PEG-IFN 2a (180 µg weekly) or PEG-IFN 2b (1.5 µg/kg weekly) plus RBV (800 mg daily) for 24 weeks was compared with sofosbuvir (400 mg daily) plus weight-based RBV (1000 mg [<75 kg] to 1200 mg [≥75 kg]) in the FISSION trial. (Lawitz, 2013a) The SVR12 rate achieved with PEG-IFN and RBV was lower than that achieved with sofosbuvir and RBV overall (78% and 95%, respectively) and in the subgroups of patients with or without cirrhosis. Safety and tolerability of PEG-IFN and RBV was inferior to that observed with sofosbuvir and RBV, with greater frequency of reported adverse events and laboratory abnormalities and a higher rate of treatment discontinuation owing to adverse events.
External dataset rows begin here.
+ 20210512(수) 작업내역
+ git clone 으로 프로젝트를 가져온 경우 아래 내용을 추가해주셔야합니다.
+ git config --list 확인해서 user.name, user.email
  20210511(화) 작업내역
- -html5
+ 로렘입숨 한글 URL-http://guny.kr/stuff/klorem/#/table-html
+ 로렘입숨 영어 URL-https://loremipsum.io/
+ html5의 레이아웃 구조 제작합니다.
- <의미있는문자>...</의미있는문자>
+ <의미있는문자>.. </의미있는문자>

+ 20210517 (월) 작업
Further, therapy with PEG-IFN and RBV is 12 weeks longer than that with sofosbuvir plus RBV.

Because of its poor activity in vitro and in vivo, boceprevir should not be used as therapy for patients with HCV genotype 2 infection. Although telaprevir plus PEG-IFN and RBV has antiviral activity against HCV genotype 2, (Foster, 2011) the additional adverse effects and longer duration of therapy required do not support use of this regimen. Similarly, although ledipasvir has adequate activity against HCV genotype 2, this is lost in the presence of the highly prevalent M31 polymorphism and thus is not recommended for treatment of HCV genotype 2 infection. (Nakamoto, 2014)

III. Genotype 3

Recommended regimen for treatment-naive patients with HCV genotype 3 infection.

Daily sofosbuvir (400 mg) and weight-based RBV (1000 mg [<75 kg] to 1200 mg [>75 kg]) for 24 weeks is recommended for treatment-naive patients with HCV genotype 3 infection.

Rating: Class I, Level B

The VALENCE study, which enrolled patients with genotype 2 or 3 HCV infection, assessed the efficacy and safety of sofosbuvir (400 mg daily) plus weight-based RBV for 24 weeks. This trial included 250 treatment-naive (42%) and -experienced (58%) subjects with HCV genotype 3 infection. The overall SVR12 rate was 84% and was higher among treatment-naive than -experienced patients (93% vs 77%, respectively). (Zeuzem, 2014) These results suggest that higher response rates can be achieved with a 24-week duration of sofosbuvir plus RBV than those reported for HCV genotype 3–infected participants receiving 12- or 16-week regimens in the FISSION (Lawitz, 2013a) (12 weeks, SVR12 rate: 63%), POSITRON, (Jacobson, 2013c) (12 weeks, SVR 12 rate: 61%) and FUSION (12 weeks, SVR12 rate: 30%; 16 weeks, SVR12 rate: 62%) trials. The primary reason for the higher SVR rate with extended therapy among treatment-naive patients was a reduction in the relapse rate from 40% to 5%. In a subanalysis, response rates were similarly high among those with (n=45) and without (n=100) cirrhosis (92% and 93%, respectively).

Alternative regimens for treatment-naive patients with HCV genotype 3 infection.

Daily sofosbuvir (400 mg) and weight-based RBV (1000 mg [<75 kg] to 1200 mg [>75 kg]) plus weekly PEG-IFN for 12 weeks is an acceptable regimen for IFN-eligible, treatment-naive patients with HCV genotype 3 infection.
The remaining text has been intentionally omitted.